Pour les auteurs, si leurs résultats vont dans le sens de ceux d’études précédentes, il ne faut pour autant pas tirer la sonnette d’alarme concernant les iSLGT2. « Cette classe médicamenteuse a fait preuve, ces dernières années, de son grand bénéfice dans plusieurs indications », rappellent les deux auteurs interrogés qui signent une autre étude dans JACC Heart Failure montrant sur plus de 190 000 patients français l’efficacité en vie réelle des iSGLT2 dans l’insuffisance cardiaque. « Si le risque de cancer était avéré, il resterait probablement rare, voire très rare », estiment-ils.
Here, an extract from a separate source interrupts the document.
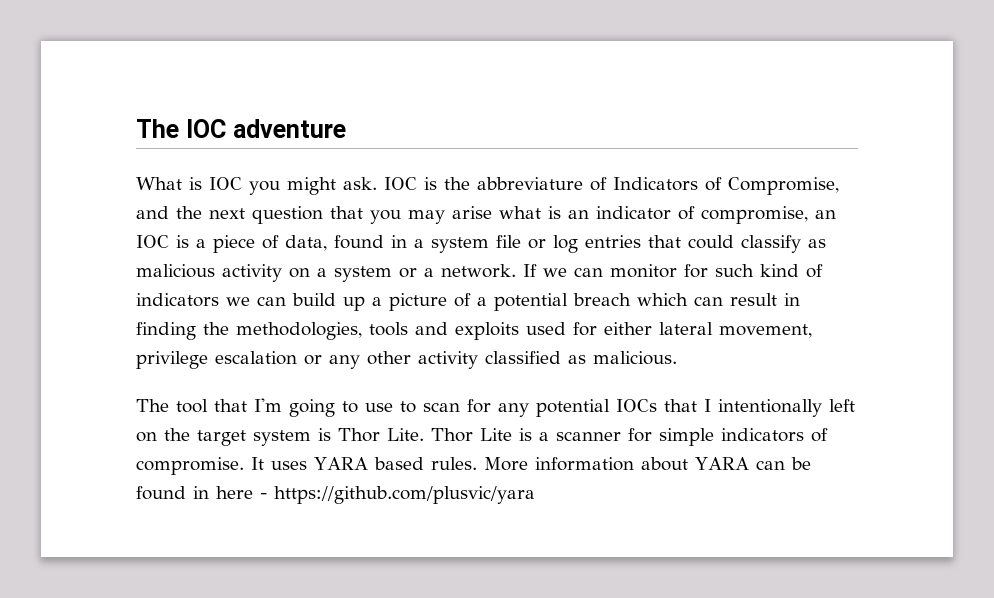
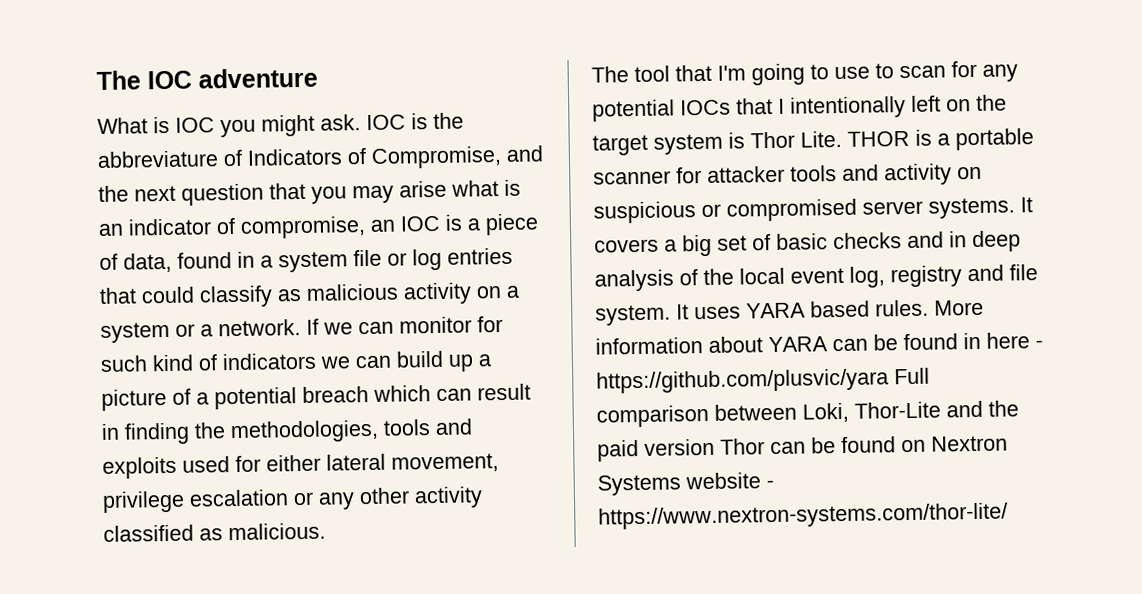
[431,428,549,442] Thor Lite is a -> [847,128,1034,151] THOR is a portable
[659,428,828,446] [136,457,244,475] simple indicators of compromise. -> [707,163,982,186] [593,197,1033,224] [594,230,1021,257] [594,264,1038,292] [595,304,671,326] attacker tools and activity on suspicious or compromised server systems. It covers a big set of basic checks and in deep analysis of the local event log, registry and file system.
(535, 495) none -> [894,367,930,385] [596,400,1019,428] [597,435,1008,462] [597,472,774,496] [598,502,1008,530] Full comparison between Loki, Thor-Lite and the paid version Thor can be found on Nextron Systems website - https://www.nextron-systems.com/thor-lite/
D’ailleurs, une étude demandée par l’European Medicines Agency sur le risque de cancers sous iSGLT2 par rapport aux inhibiteurs de DPP-4 (gliptines) au laboratoire Boehringer – qui commercialise l’empagliflozine (Jardiance) – n’a pas démontré de différence significative sur le risque de cancer entre les deux classes (patients des cohortes suédoise, finlandaise et britannique).
En conclusion, beaucoup de questionnements subsistent. « Notre message est qu’il n’y a pas encore lieu d’appliquer ces résultats à la pratique clinique et d’autres études observationnelles avec un suivi à long terme doivent être réalisées pour confirmer ou infirmer ce signal », concluent les Drs Gautier et Montastruc.